Boris Picano-Nacci, un nouveau trader devant la justice
Boris Picano-Nacci va être jugé pour "abus de confiance". Il risque trois ans de prison et 375.000 euros d'amende. Il est soupçonné d'avoir pris trop de risques avec l'argent de la banque. C'était en 2008.
Dans Les Echos, Valérie de Senneville nous replonge en octobre 2008. Un mois avant, la banque Lehman Brothers a fait faillite. Les marchés sont en déroute. Encore dix mois avant, la Société Générale a découvert la perte colossale laissée par Jérôme Kerviel. Aux sièges des banques, la tension est vive, en particulier aux Caisses d'Epargne, qui sont en plein rapprochement avec les Banques Populaires. Dans l'opinion, L'Ecureuil a l'image d'une banque tranquille, d'un gestionnaire raisonnable. Pourtant elle a développé, elle aussi, une activité spéculative. Elle possède un service "trading pour compte propre". Comme d'autres établissements, elle emploie de jeunes traders chargés de gagner beaucoup d'argent en très peu de temps.
Mais en cette année 2008, le ciel de la finance s'assombrit. Au mois d'avril, la banque décide de fermer son activité de trading pour compte propre. Les traders ont pour mission de liquider leurs positions avant la fin de l'année, et d'éviter tout nouveau risque. Boris Picano-Nacci est le premier concerné. Il a 33 ans. Depuis 2006, il est responsable du portefeuille dérivés-actions.
Que fait-il, à ce moment là ? Au minimum, de mauvais choix. C'est ce qu'il admet aujourd'hui. Mais d'après la banque, Boris Picano-Nacci va trop loin, il viole son mandat de gestion. L'avocat des Caisses d'Epargne, Jean Reinhart, décrit dans le journal Les Echos un trader dépassé les événements. Selon lui, le jeune homme "prend peur et monte une activité parallèle où il va essayer de se 'refaire'. Mais la machine s'emballe, jusqu'à perdre 115 millions d'euros le 1er octobre. Boris Picano-Nacci joue une martingale".

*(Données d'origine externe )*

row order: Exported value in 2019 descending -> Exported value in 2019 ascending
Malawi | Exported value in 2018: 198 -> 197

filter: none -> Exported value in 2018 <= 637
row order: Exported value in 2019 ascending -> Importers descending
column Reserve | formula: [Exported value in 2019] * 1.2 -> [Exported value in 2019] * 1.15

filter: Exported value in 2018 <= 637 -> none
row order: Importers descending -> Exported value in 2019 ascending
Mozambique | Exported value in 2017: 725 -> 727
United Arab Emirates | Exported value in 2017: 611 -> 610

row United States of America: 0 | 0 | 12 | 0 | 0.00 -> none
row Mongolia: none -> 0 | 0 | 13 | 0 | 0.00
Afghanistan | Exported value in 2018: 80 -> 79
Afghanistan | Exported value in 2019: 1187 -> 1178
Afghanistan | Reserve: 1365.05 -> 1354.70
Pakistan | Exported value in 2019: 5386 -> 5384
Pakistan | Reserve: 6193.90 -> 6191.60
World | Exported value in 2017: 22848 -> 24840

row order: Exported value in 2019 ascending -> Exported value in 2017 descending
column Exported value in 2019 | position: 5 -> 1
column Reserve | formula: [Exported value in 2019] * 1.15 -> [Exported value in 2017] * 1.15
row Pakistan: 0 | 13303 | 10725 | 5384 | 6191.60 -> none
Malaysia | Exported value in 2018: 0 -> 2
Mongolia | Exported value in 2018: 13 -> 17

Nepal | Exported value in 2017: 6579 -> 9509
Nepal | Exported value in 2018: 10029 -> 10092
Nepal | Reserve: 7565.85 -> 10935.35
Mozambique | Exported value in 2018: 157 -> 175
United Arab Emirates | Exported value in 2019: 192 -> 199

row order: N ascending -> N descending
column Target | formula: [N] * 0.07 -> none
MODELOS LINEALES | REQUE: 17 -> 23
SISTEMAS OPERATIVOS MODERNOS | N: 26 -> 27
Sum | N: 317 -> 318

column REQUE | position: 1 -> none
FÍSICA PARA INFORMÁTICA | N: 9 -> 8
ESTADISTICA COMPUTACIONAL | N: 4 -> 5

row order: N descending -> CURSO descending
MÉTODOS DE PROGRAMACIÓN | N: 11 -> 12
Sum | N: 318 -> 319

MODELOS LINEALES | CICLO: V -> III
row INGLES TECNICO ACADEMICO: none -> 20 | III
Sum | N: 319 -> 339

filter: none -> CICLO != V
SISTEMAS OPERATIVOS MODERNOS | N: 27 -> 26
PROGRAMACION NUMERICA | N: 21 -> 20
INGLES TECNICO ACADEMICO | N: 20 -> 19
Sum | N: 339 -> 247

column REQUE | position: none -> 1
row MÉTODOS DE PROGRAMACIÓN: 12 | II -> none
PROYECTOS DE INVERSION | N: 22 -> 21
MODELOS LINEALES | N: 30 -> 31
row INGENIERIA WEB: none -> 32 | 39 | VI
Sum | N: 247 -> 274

Une chose est sure : le 10 octobre, le trader a conscience de la situation. Il alerte sa direction. Le 24 octobre, la banque chiffre ses pertes à 751 millions d'euros. Elle porte plainte. Le 30 octobre, l'employé est mis en examen. L'enquête écarte toute "intention malveillante" mais retient quand même l'abus de confiance. Les Caisses d'épargne, de leur côté, revoient à la baisse leur estimation. Oui, Boris Picano-Nacci est soupçonné d'avoir fait perdre à l'établissement 751 millions d'euros. Mais selon la banque, on peut lui reprocher seulement une partie de cette perte : 315 millions d'euros. Cette perte là serait due à son attitude.
Et la responsabilité de la banque ? Dès 2008, le patron des Caisses d'épargne, Charles Milhaud, doit démissionner, sous la pression de l'Elysée. L'enquête a montré que les systèmes de contrôle étaient insuffisants. La Commission bancaire a infligé aux Caisses d'épargne une amende de 20 millions d'euros, mais cette amende a été annulée, pour des raisons de forme. A partir d'aujourd'hui, devant le tribunal correctionnel de Paris, Boris Picano-Nacci va plaider la bonne foi. Il va expliquer que toutes ses opérations étaient enregistrées et parfaitement visibles. Autrement dit, que tout le monde savait.